En marge de la rencontre, a été publié le rapport annuel de la Conférence de Munich sur la sécurité. Ce rapport a relevé le mécontentement des Africains à l’égard de l’Occident à cause de ce manque de solidarité envers le continent. On peut d’ailleurs légitimement s’interroger si ce mécontentement ne va se traduire par un soutien du continent à un ordre mondial dirigé par la Russie et la Chine.
Lors d'un panel consacré à la sécurité dans le Sahel, le chef de la diplomatie togolaise, le Pr. Robert Dussey, a fait savoir que le continent africain veut prendre ses responsabilités et faire les choses suivant ses priorités. Il s’agit bien de celui-là même, qui a séjourné plusieurs fois à Bamako pour rencontrer le président de la transition, Colonel Assimi Goïta, celui-ci ayant sollicité la médiation du Togo pour mettre fin au bras de fer diplomatique entre le Mali et la Côte d’Ivoire dans l’affaire des 49 militaires ivoiriens. Grâce à une parfaite compréhension entre l’envoyé spécial de Faure Gnassingbé et la partie malienne, les militaires ivoiriens arrêtés au Mali le 10 juillet 2022, ont pu être jugés puis graciés par le président Assimi Goïta et libérés le samedi 7 janvier, après six mois de détention.
Robert Dussey dans la peau d’Assimi Goïta
Le chef de la diplomatie togolaise, le Pr. Robert Dussey s’est exprimé à la Conférence de Munich, lors d’un panel, dans la peau d’Assimi Goïta, portant le message d’une Afrique souveraine, dont il faut respecter les choix stratégiques et le choix des partenaires opérés par les Etats, la prise en compte des intérêts vitaux du Peuple dans les décisions prises. « L’Afrique veut rester elle-même. L’Afrique veut rester libre de définir ses priorités. Nous sommes et restons toujours ouverts aux partenariats selon nos choix », a déclaré fermement le ministre togolais Pr.

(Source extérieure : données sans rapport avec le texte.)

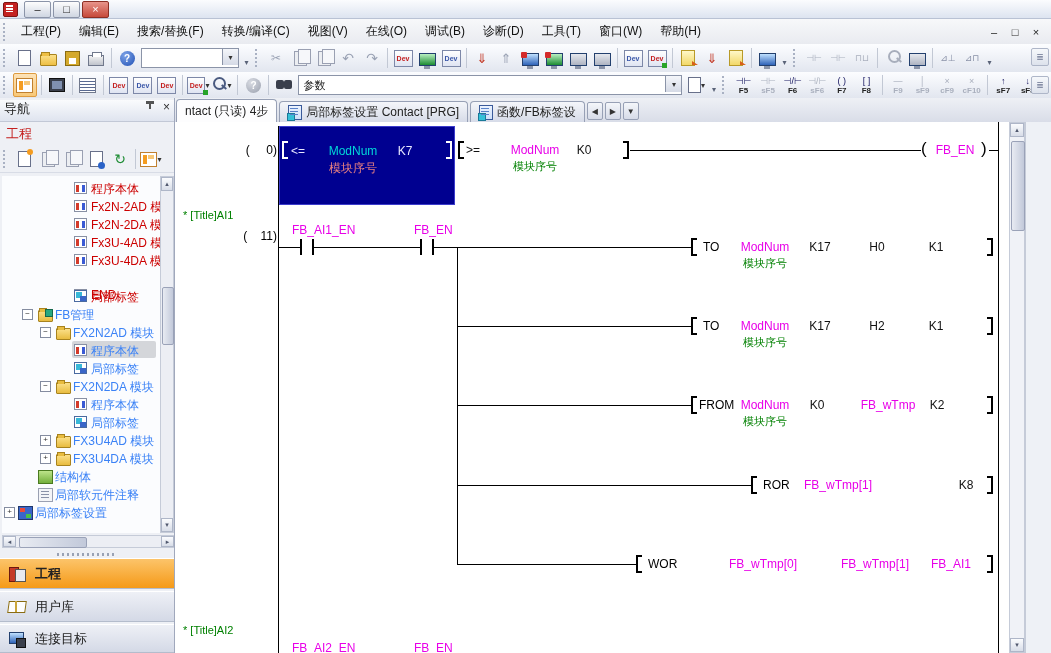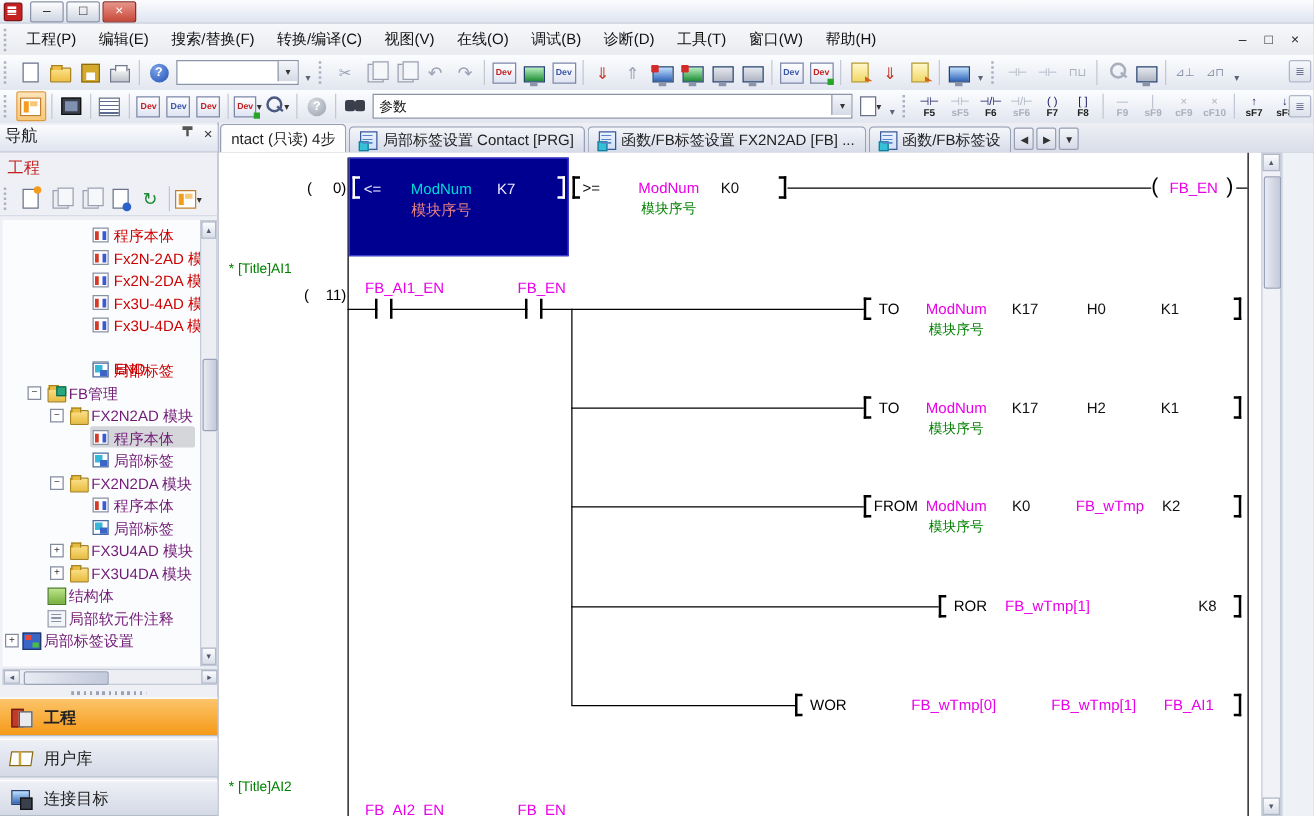--- a/index.html
+++ b/index.html
@@ -443,10 +443,6 @@
       </span>
     <span class="tab">
         <span class="tabic"></span>
-        <span>函数/FB标签设置 FX2N2AD [FB] ...</span>
-      </span>
-    <span class="tab">
-        <span class="tabic"></span>
         <span>函数/FB标签设</span>
       </span>
     <span class="tsc">◀</span>

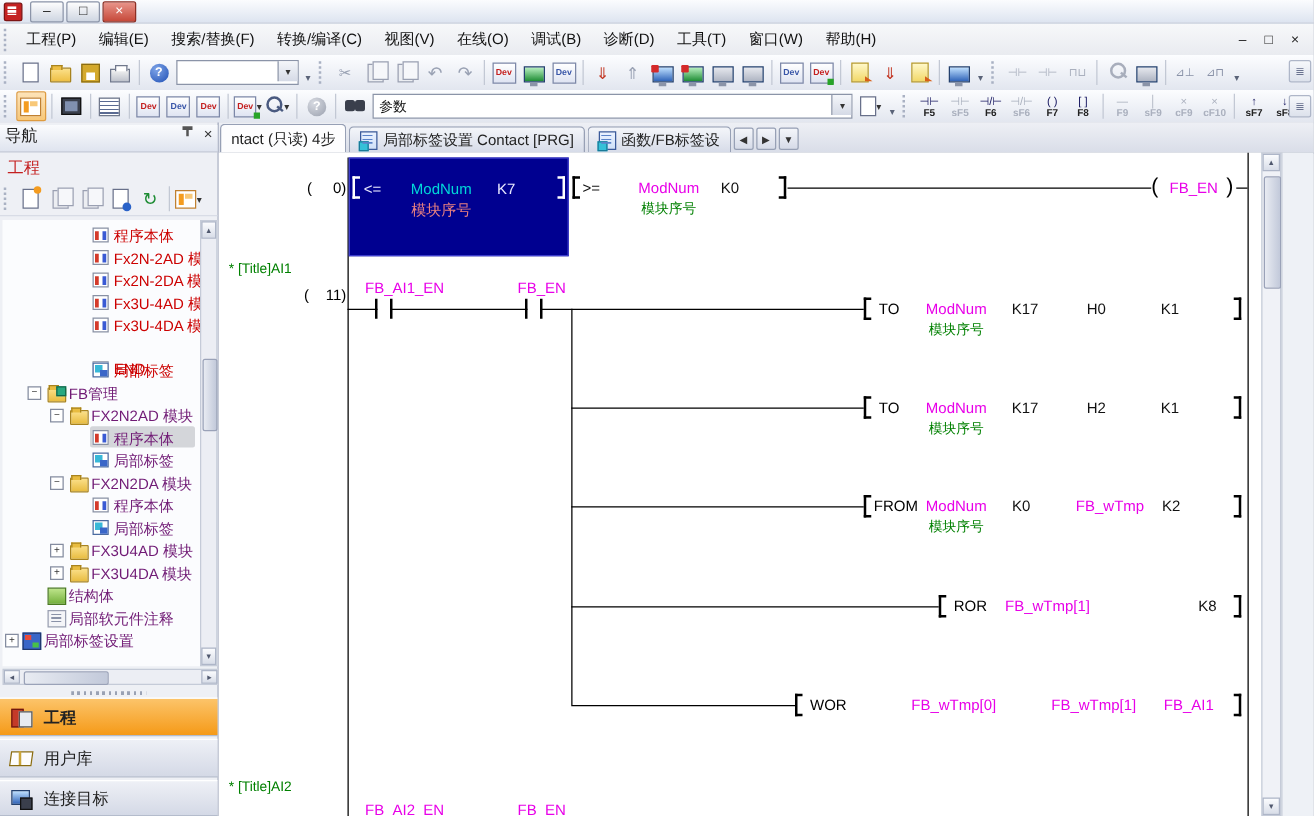--- a/index.html
+++ b/index.html
@@ -123,7 +123,7 @@
   .nico{width:22px;height:22px;display:flex;align-items:center;justify-content:center;margin:0 1px;position:relative}
   #tree{position:absolute;left:2px;top:78px;width:158px;height:357px;background:#fbfcfe;overflow:hidden}
   .trow{position:absolute;left:0;width:158px;height:18px;font-size:12px;white-space:nowrap}
-  .trow .lbl{position:absolute;top:2px;color:#701a75}
+  .trow .lbl{position:absolute;top:2px;color:#3b82f6}
   .trow.red .lbl{color:#cc0000}
   .selbg{position:absolute;top:0;height:17px;background:#d4d6da;border-radius:2px}
   .exp{position:absolute;top:4px;width:9px;height:9px;background:#fff;border:1px solid #848ca0;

Robert Dussey, en présence du chef du Bureau régional des Nations Unies pour l’Afrique centrale (UNOCA), Abdou Abarry, le ministre des Affaires économiques de la Mauritanie, Ousmane Kane, la ministre allemande de la Coopération économique et le développement, Svenja Schulze. La conférence de Munich comme on peut l’imaginer est sans doute une tribune audible.
À Munich, le président ghanéen, Nana Akufo-Addo, a, de son côté, exhorté la communauté internationale à envoyer un message clair aux putschistes que les coups d'État n'ont jamais été et ne seront jamais des solutions durables aux problèmes politiques, économiques et sécuritaires en Afrique. En parlant de putschistes le président ghanéen n’a certainement pas oublié les politiques qui obstruent la volonté populaire par le brigandage des votes, et ceux qui s’adonnent au putschs constitutionnels. Les premiers comme les seconds ont des conséquences manifestement néfastes sur la stabilité politiques, économiques et sécuritaires dans nos États.